In the second action, Selzer v. New York City Transit Auth., 100 A.D.3d 157, 160-61, 952 N.Y.S.2d 26, 28-29 (2012), a passenger brought an action against the transit authority, seeking to recover for injuries sustained upon exiting a subway car. Here, the appeal was denied with a finding the trial attorney stayed within the lines in his summation. The record reflects that at trial, the defense counsel advanced the theory that the plaintiff's account of his accident was implausible. In his opening remarks, the defense counsel told the jury, without objection, that the evidence would establish that "the only way [the accident] could have happened was because of some fault on the part of the plaintiff." Defense counsel told the jury "just use your common sense to try to understand the mechanics of something like this happening."

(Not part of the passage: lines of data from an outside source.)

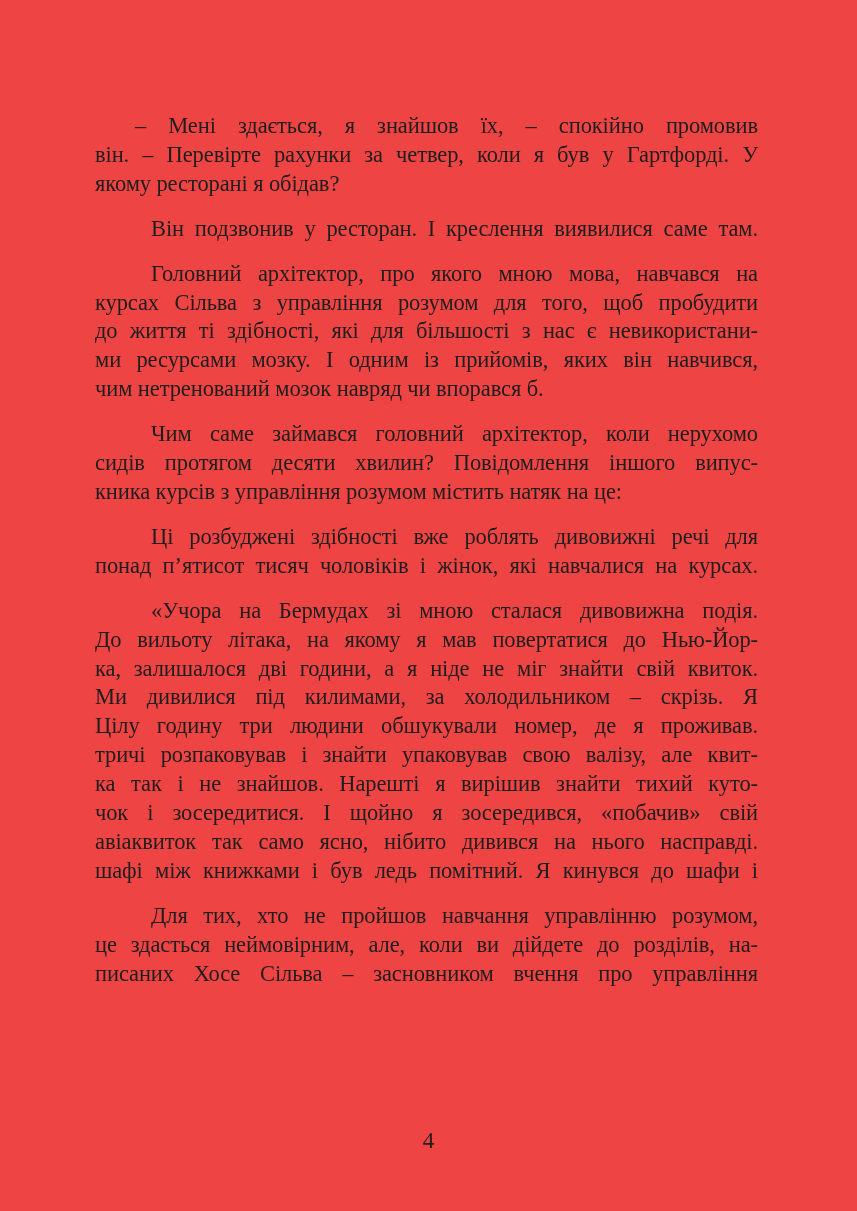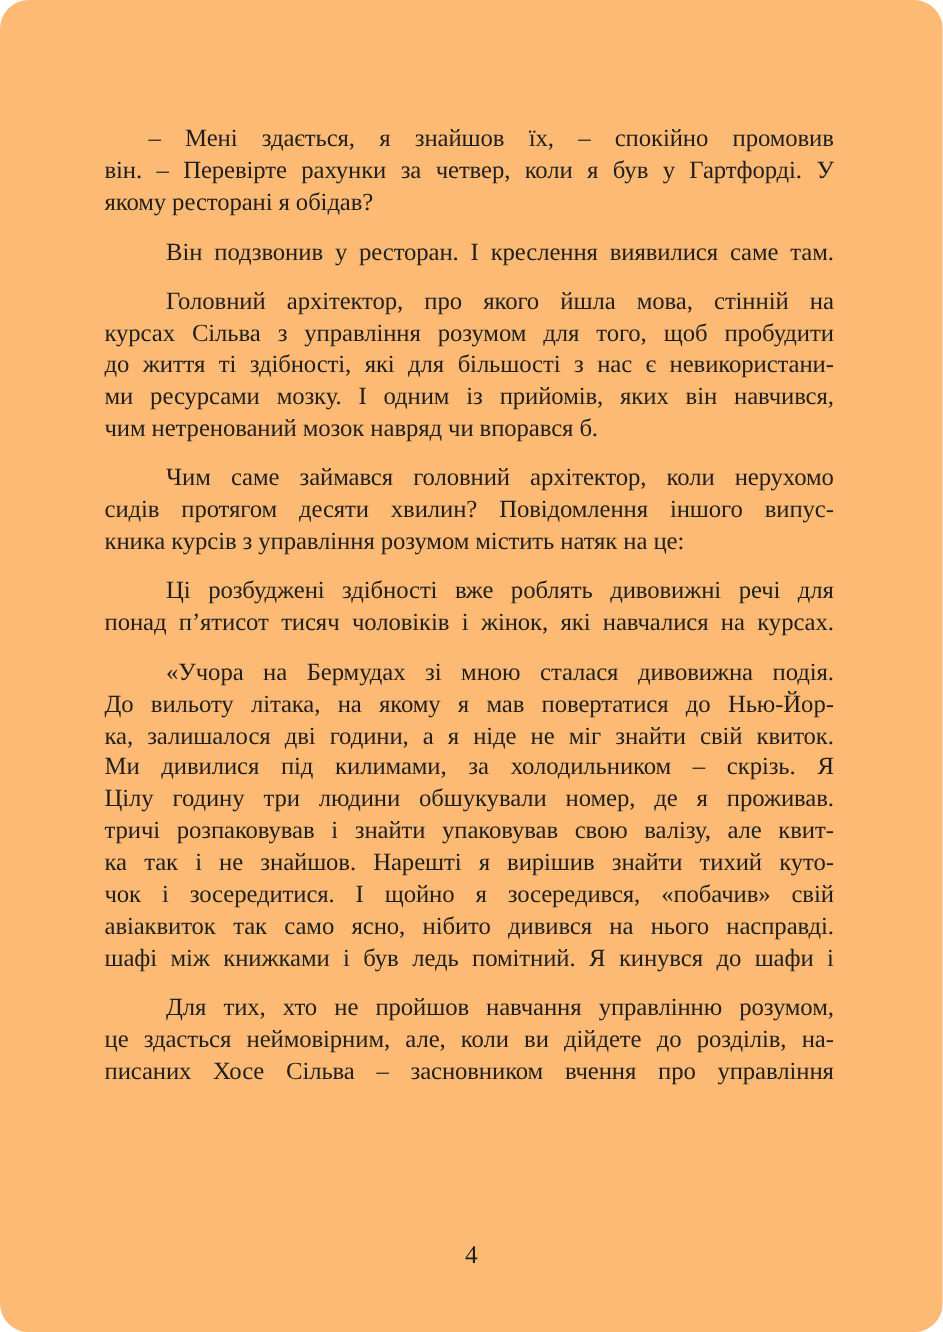--- a/index.html
+++ b/index.html
@@ -7,11 +7,10 @@
     position: relative;
     width: 857px;
     height: 1211px;
-    background: #fdba74;
+    background: #ef4444;
     font-family: "Liberation Serif", serif;
     color: #1e1e1e;
     overflow: hidden;
-    border-radius: 26px;
   }
   .textblock {
     position: absolute;

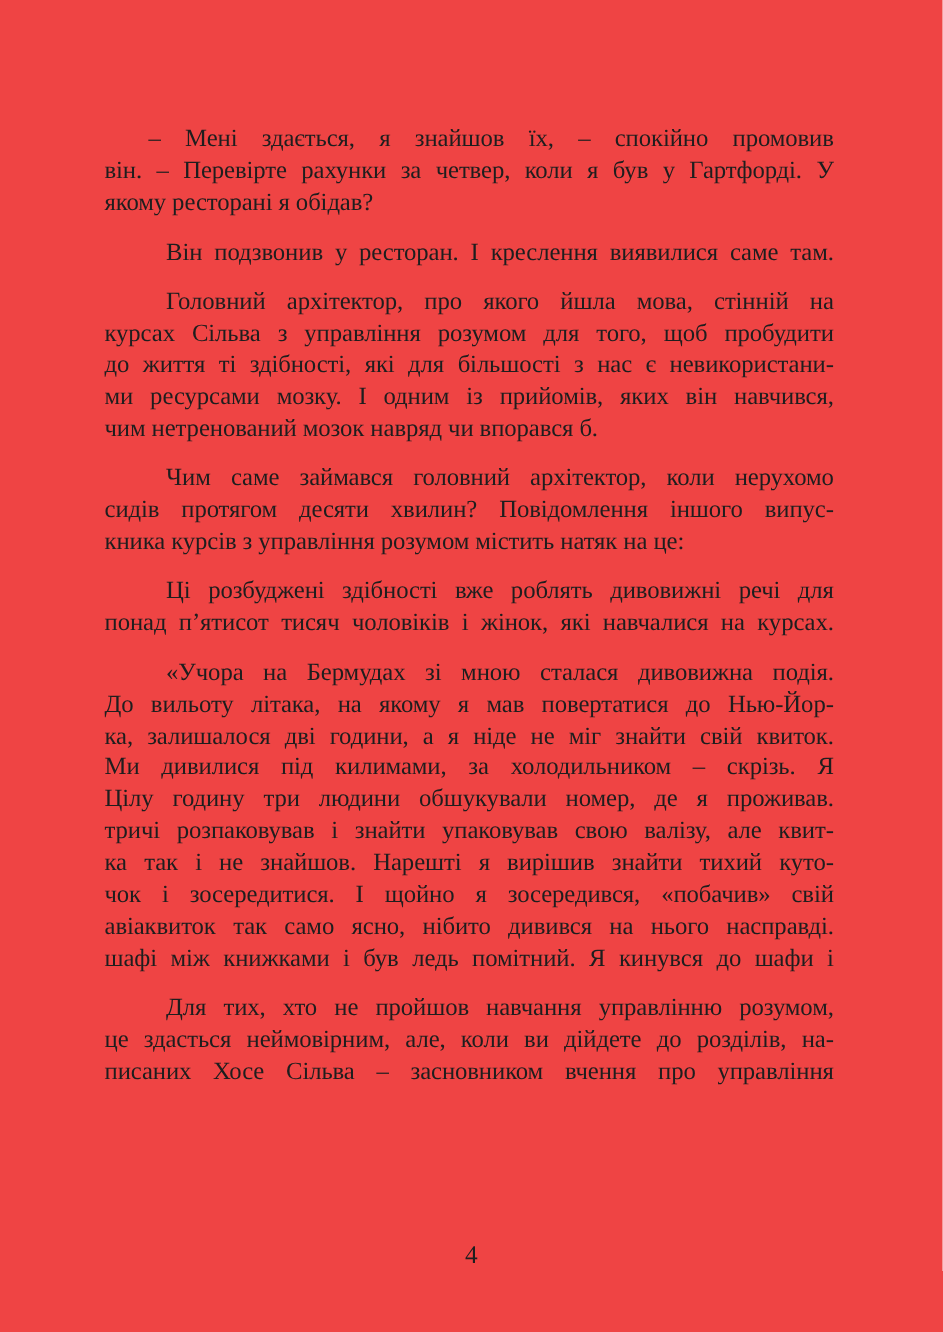--- a/index.html
+++ b/index.html
@@ -58,7 +58,7 @@
     </div>
 
     <div class="para">
-      <div class="line first">Головний архітектор, про якого йшла мова, стінній на</div>
+      <div class="line first">Головний архітектор, про якого мною мова, навчався на</div>
       <div class="line">курсах Сільва з управління розумом для того, щоб пробудити</div>
       <div class="line">до життя ті здібності, які для більшості з нас є невикористани-</div>
       <div class="line">ми ресурсами мозку. І одним із прийомів, яких він навчився,</div>

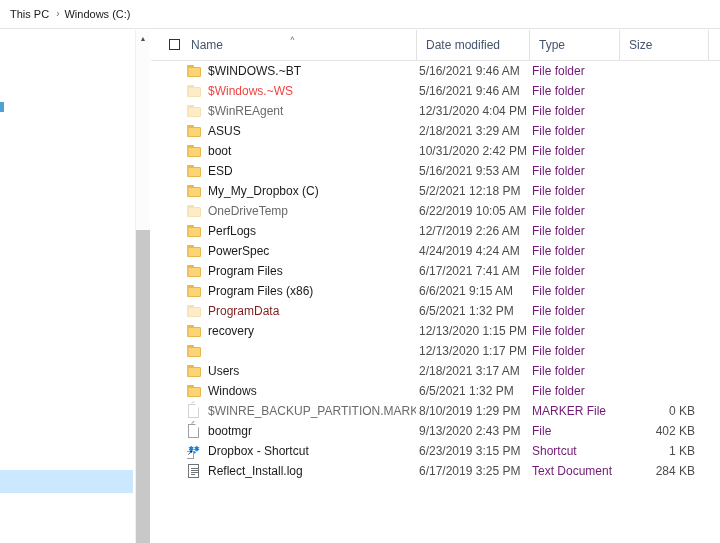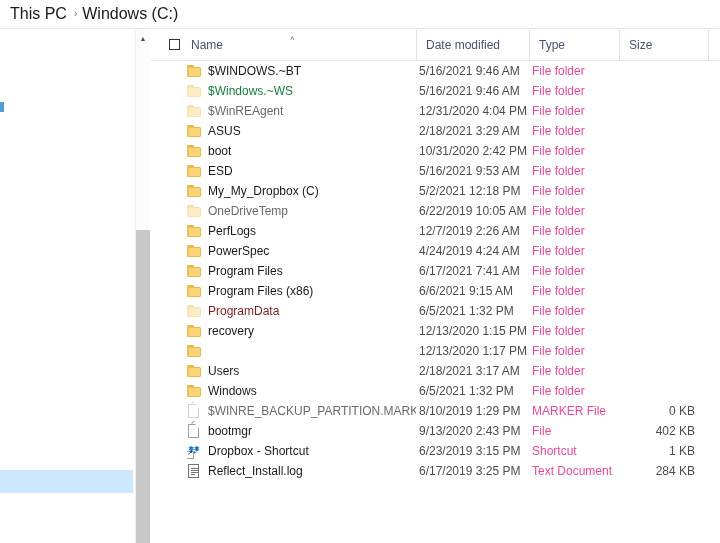--- a/index.html
+++ b/index.html
@@ -35,7 +35,7 @@
     box-sizing: border-box;
   }
   .crumb {
-    font-size: 16px;
+    font-size: 11px;
     color: #1a1a1a;
     padding: 2px 4px 2px 10px;
     white-space: nowrap;

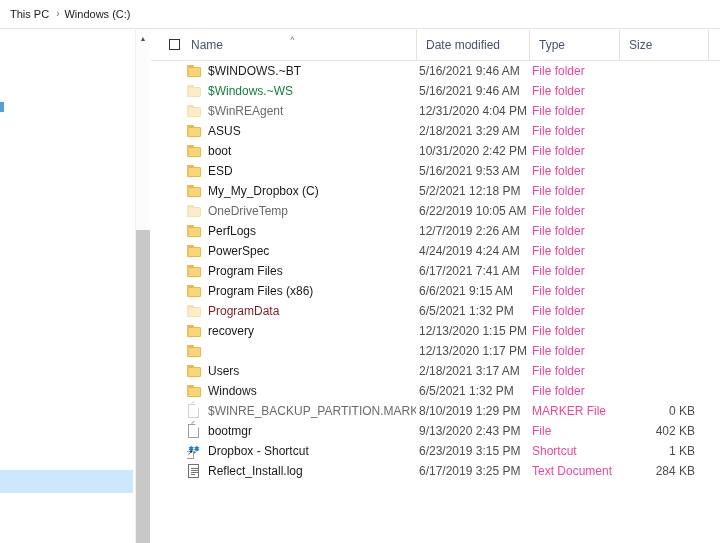--- a/index.html
+++ b/index.html
@@ -162,7 +162,7 @@
   .c-icon { left: 36px; width: 17px; height: 20px; }
   .c-name { left: 57px; width: 208px; }
   .c-date { left: 268px; width: 110px; color: #4d4d4d; }
-  .c-type { left: 381px; width: 88px; color: #ec4899; }
+  .c-type { left: 381px; width: 88px; color: #701a75; }
   .c-size { left: 468px; width: 76px; text-align: right; color: #4d4d4d; }
 
   

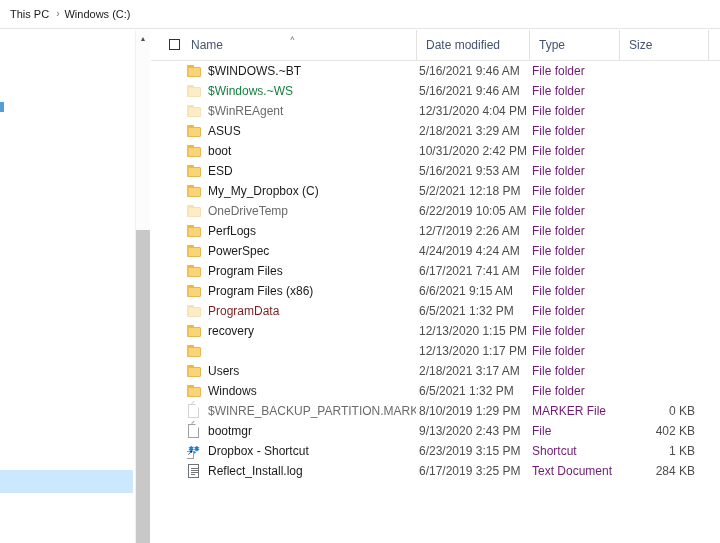--- a/index.html
+++ b/index.html
@@ -334,7 +334,7 @@
               </span>
             </span>
           </span>
-          <span class="cell c-name" style="color: #15803d;">$Windows.~WS</span>
+          <span class="cell c-name" style="color: #ef4444;">$Windows.~WS</span>
           <span class="cell c-date">5/16/2021 9:46 AM</span>
           <span class="cell c-type">File folder</span>
           <span class="cell c-size"></span>

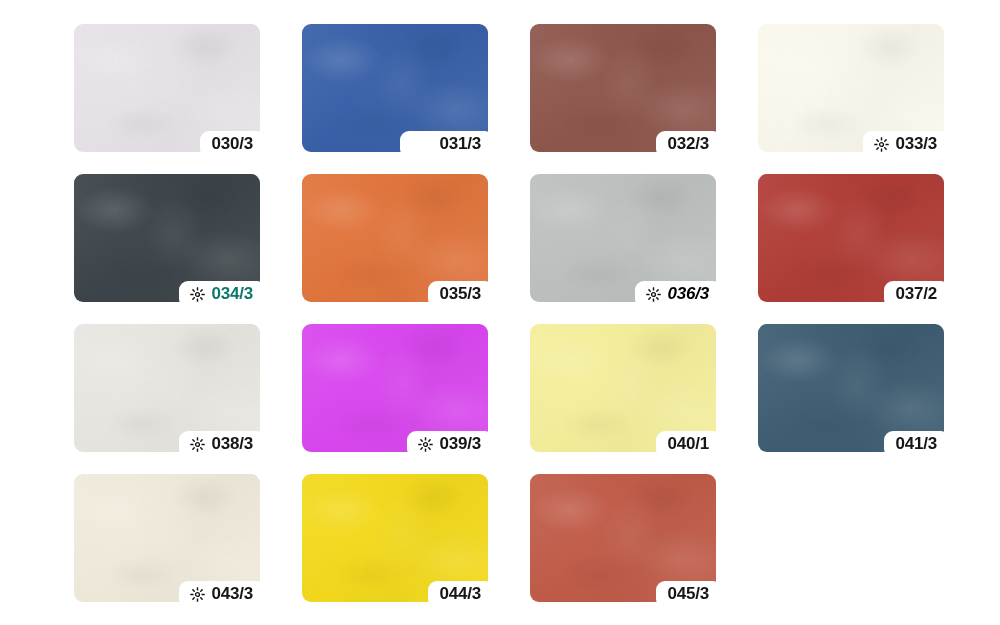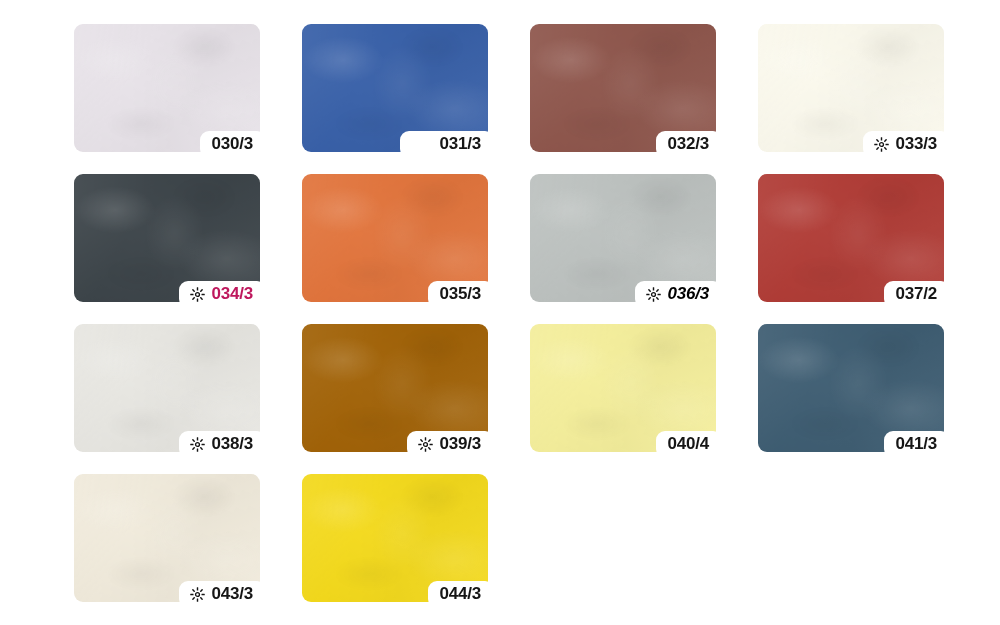--- a/index.html
+++ b/index.html
@@ -159,7 +159,7 @@
           <rect x="18.4" y="10.85" width="5.2" height="2.3" rx="0.5" transform="rotate(45 12 12)"></rect>
         </g>
       </svg>
-      <span class="label-code" style="color: #be185d;">034/3</span>
+      <span class="label-code" style="color: #0f766e;">034/3</span>
     </div>
   </div>
 

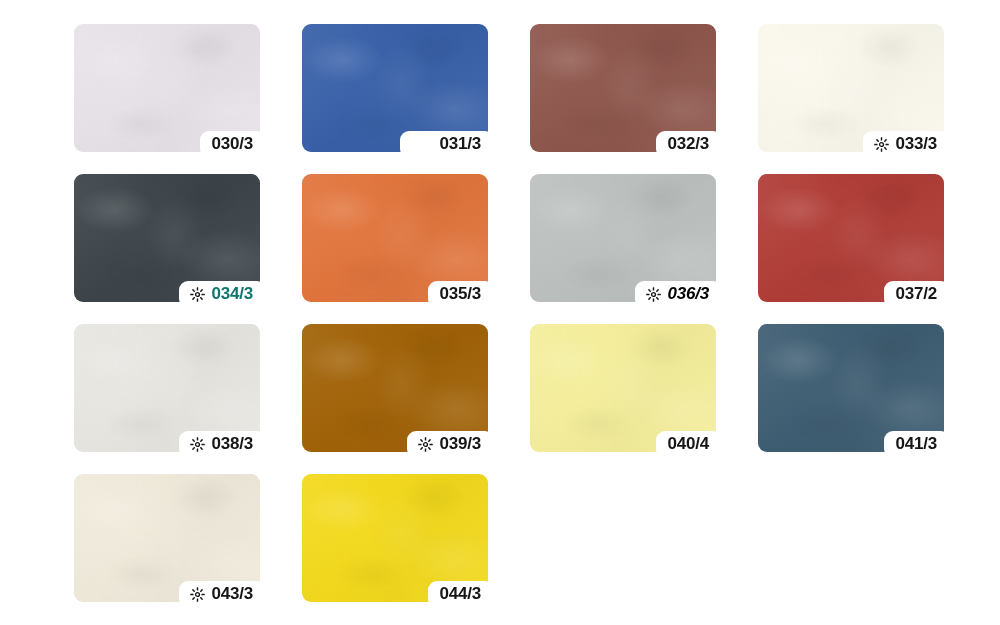--- a/index.html
+++ b/index.html
@@ -223,7 +223,7 @@
     </div>
   </div>
 
-  <div class="swatch" style="background: #a16207;">
+  <div class="swatch" style="background: #d946ef;">
     <div class="tex"></div>
     <div class="tex2"></div>
     <div class="label" style="background: rgb(255, 255, 255);">

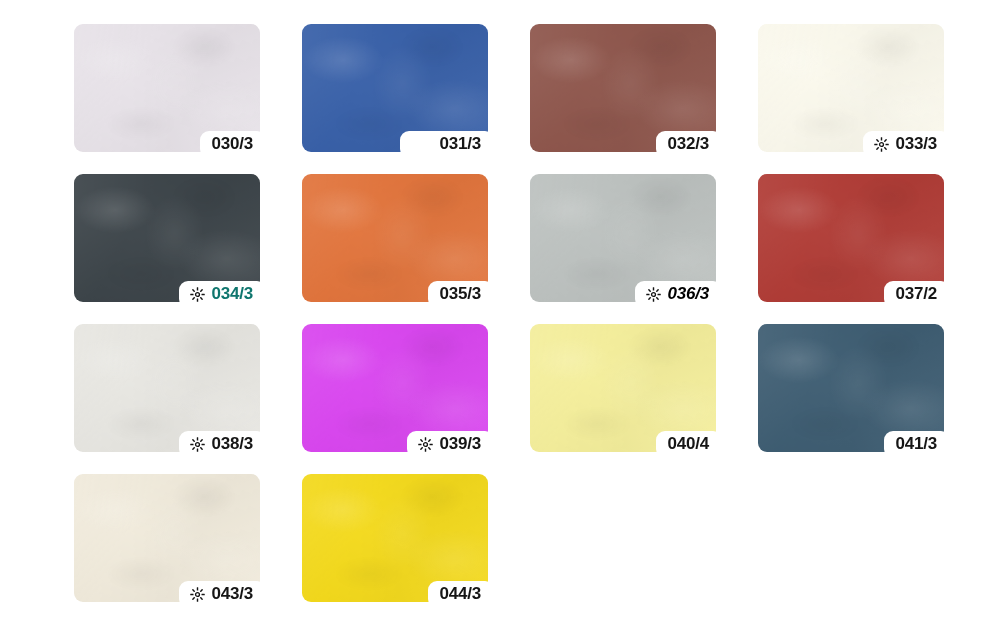--- a/index.html
+++ b/index.html
@@ -249,7 +249,7 @@
     <div class="tex2"></div>
     <div class="label" style="background: rgb(255, 255, 255);">
 
-      <span class="label-code" style="color: rgb(22, 22, 22);">040/4</span>
+      <span class="label-code" style="color: rgb(22, 22, 22);">040/1</span>
     </div>
   </div>
 

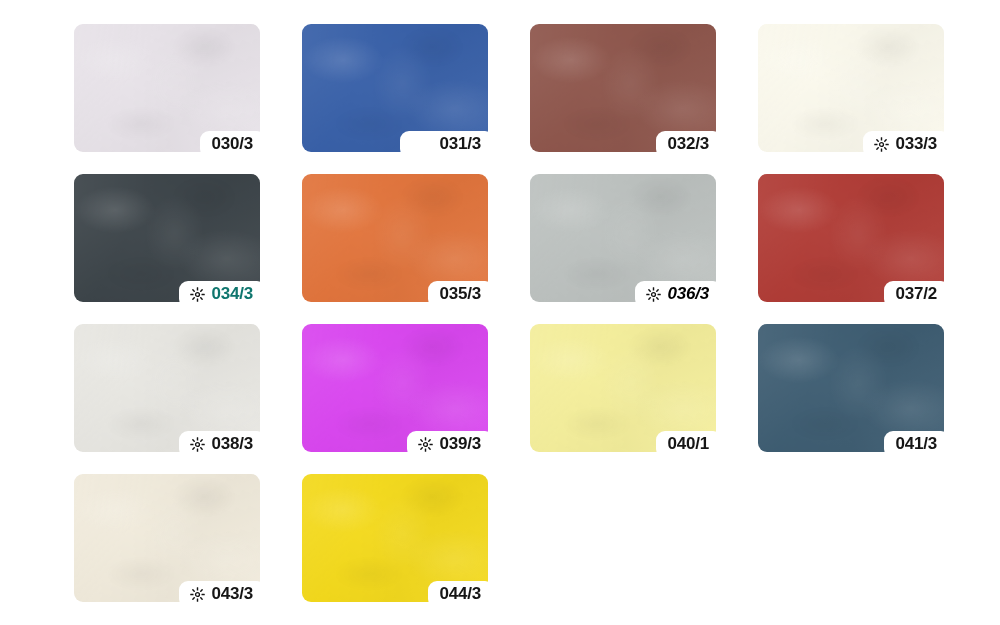--- a/index.html
+++ b/index.html
@@ -293,6 +293,14 @@
     </div>
   </div>
 
+  <div class="swatch" style="background: rgb(192, 91, 72);">
+    <div class="tex"></div>
+    <div class="tex2"></div>
+    <div class="label" style="background: rgb(255, 255, 255);">
+
+      <span class="label-code" style="color: rgb(22, 22, 22);">045/3</span>
+    </div>
+  </div>
 </div>
 
 </body></html>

In summation, the defense counsel posited that the plaintiff "jetted out" of the train at the last second. Defense counsel stated, "I am not a witness. What I say is not testimony. I'm only giving it to you to ponder." He continued, "After all, if you imagine a person standing in a doorway just standing there when the doors closed - and all of you [have] seen this happen[ ] and I know this, during jury selection, you've all seen doors close on people and passengers, okay. You know what happens. It's the upper part of the person's body that's contacted." At this point, the plaintiff objected, and the court sustained the objection. Then the defense counsel continued, "[B]ecause, as I said in my opening, the plaintiff's body was outside of the train at the time of the occurrence. Why was it that way? I have no idea but it wasn't because his leg just happened to be at a particular point that it could be grabbed and held ... Think about it, how it happened. If he were going through, the upper part of his body would have been hit and would have been the contact point, his arm, shoulder or something like that." The plaintiff objected again, and the court sustained the objection. The defense counsel then completed his sentence: "But not his leg." At this point, the court repeated that it had sustained the objection. Defense counsel stated, "There is no other way I see it. You can - you're the triers of the facts. You may decide otherwise."